In low to medium quality packaging printing, gravure is between double to 1.5 times more expensive than flexo. But at the upper end of the market gravure is less than 10 percent more expensive while flexo still cannot match it for quality.
Owners of leading consumer-product brands have been continuing to express a preference for gravure because of the increasing importance given to high standards of printing in packaging.
“Packaging gravure has been going through a renaissance over the last two to three years, which has enabled it to regain market share,” said Mr. Battrick. “Brand owners want the higher quality it provides because it make their products look more attractive on the supermarket shelves.”
Half of brand name manufacturers use gravure exclusively for their packaging against 20 percent who predominantly favor flexo, according to ERA figures.
Flexo tends to prevail in paper and board packaging so the real competition between the two processes in Europe is in flexible packaging, with gravure having the edge in polymer film.

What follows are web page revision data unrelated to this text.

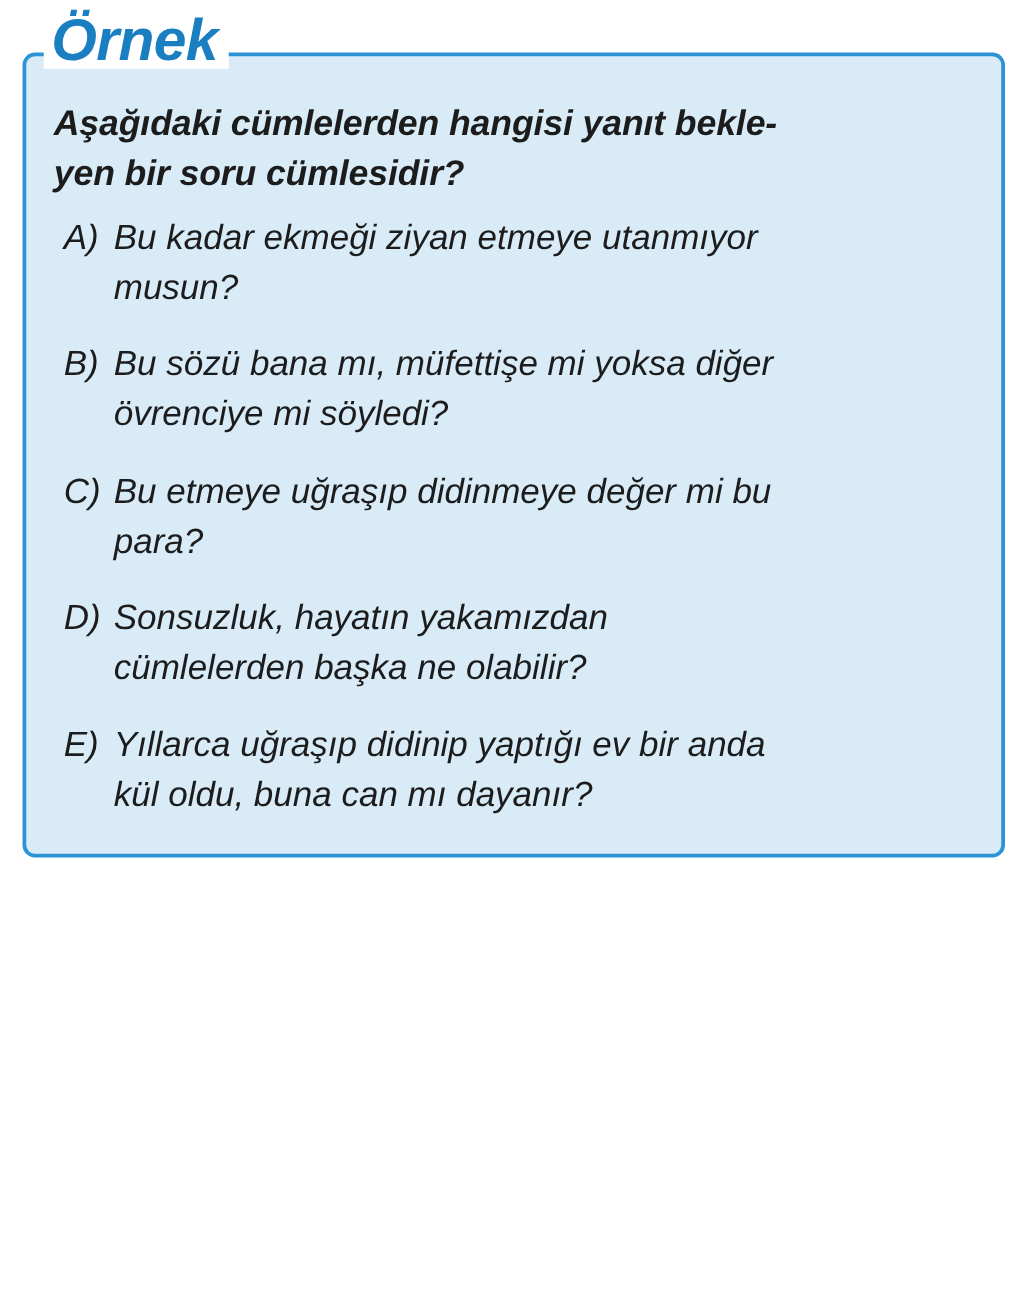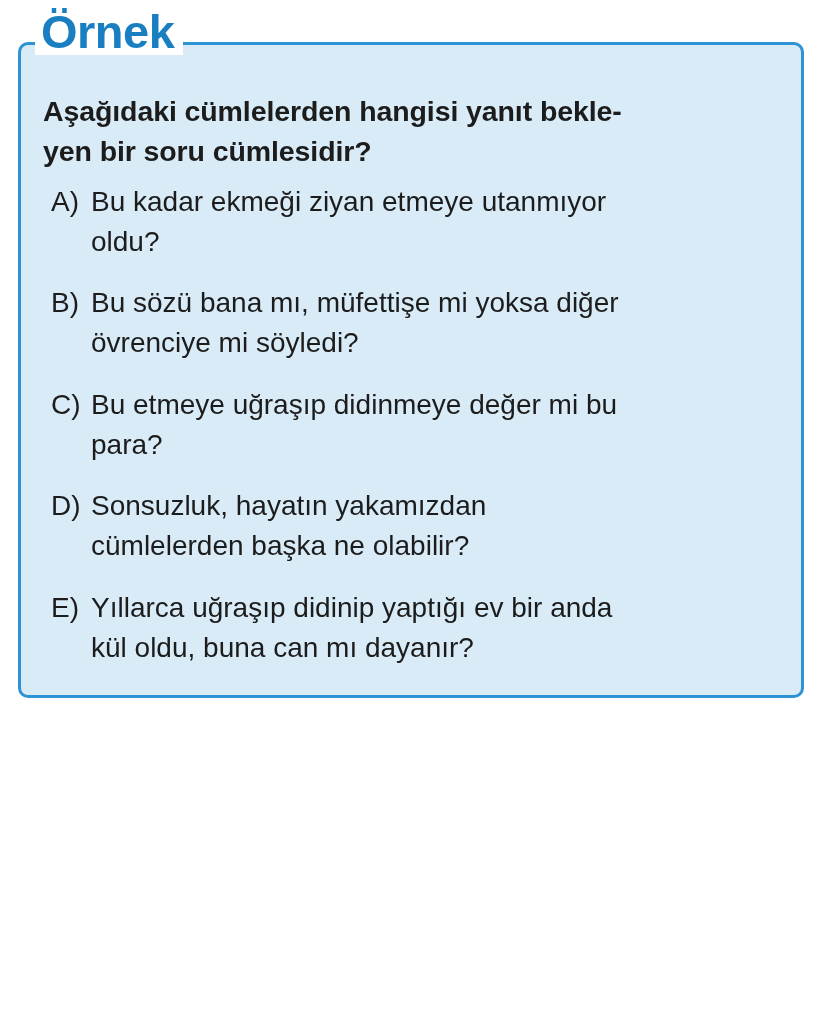"Örnek" .page { font-style: none -> italic }
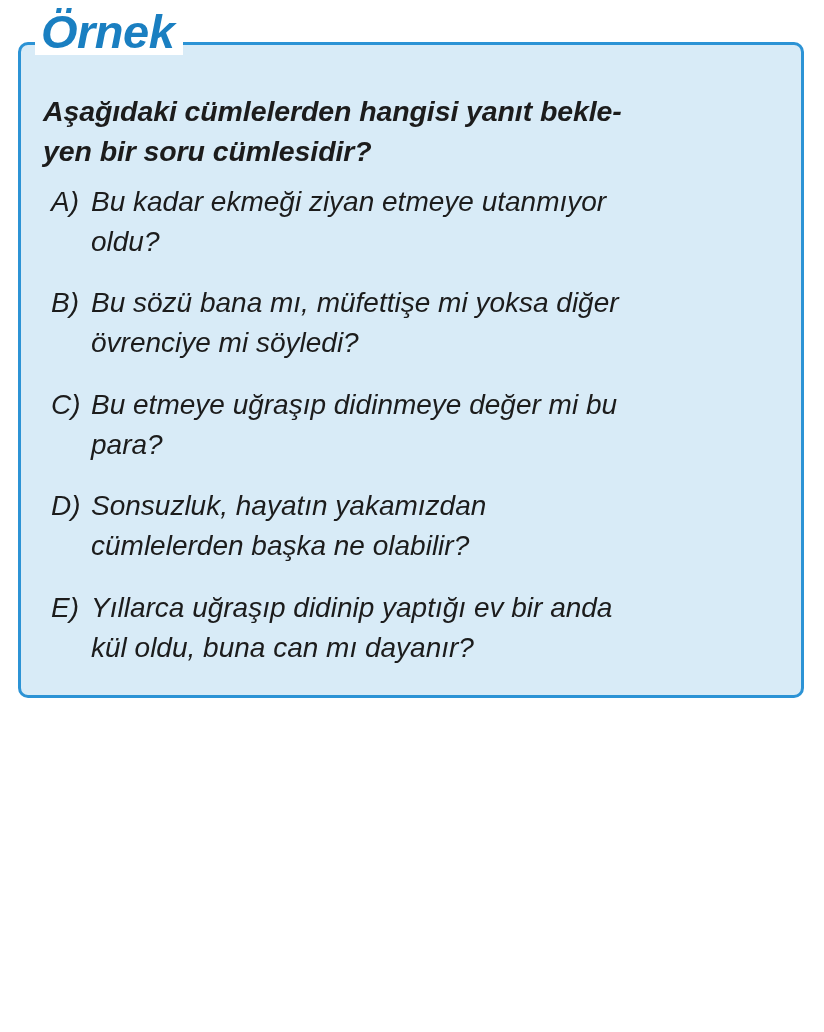"Aşağıdaki cümlelerden hangisi yanıt" .question-stem { margin: 12px 0 10px 0 -> 0 0 10px 0 }
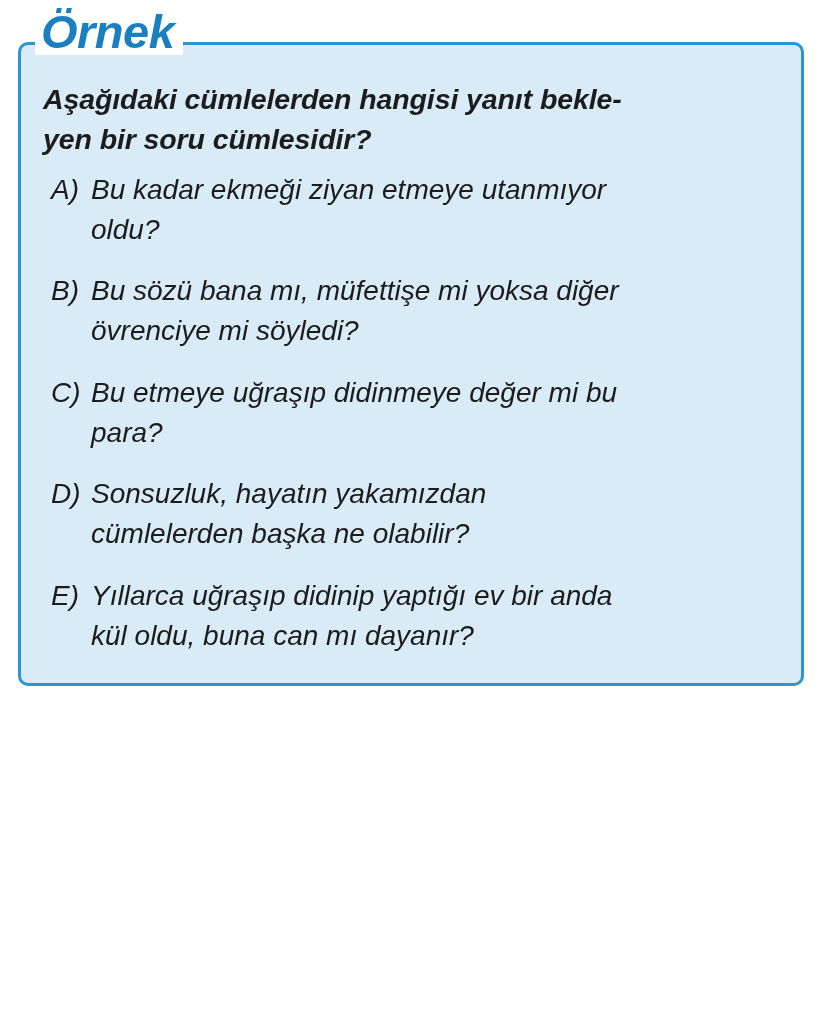"Bu kadar ekmeği ziyan etmeye" span.choice-text { text: oldu -> musun }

“What customers want from both is higher quality but at a low cost,” said Hans Jacob Koch, responsible for gravure packaging inks at BASF Printing Systems, which has just been merged with ANI Printing Inks. “They would like more color through more ink being transferred on to the substrate with a good dot size.”
ERA officials said that surveys show that among food packaging customers, 86 percent give priority to design and print quality and 74 percent to “shelf optimization.”
“The trouble is that with both gravure and flexo, it can be difficult to achieve higher levels of pigmentation in solvent-based inks, while keeping the same level of viscosity to ensure more ink is transferred to the substrate,” Mr. Koch explained. “The solution may lie in the development of a new types of additives or binders.”
The battle between gravure and flexo in packaging will continue to present for some time tough technological challenges for ink makers.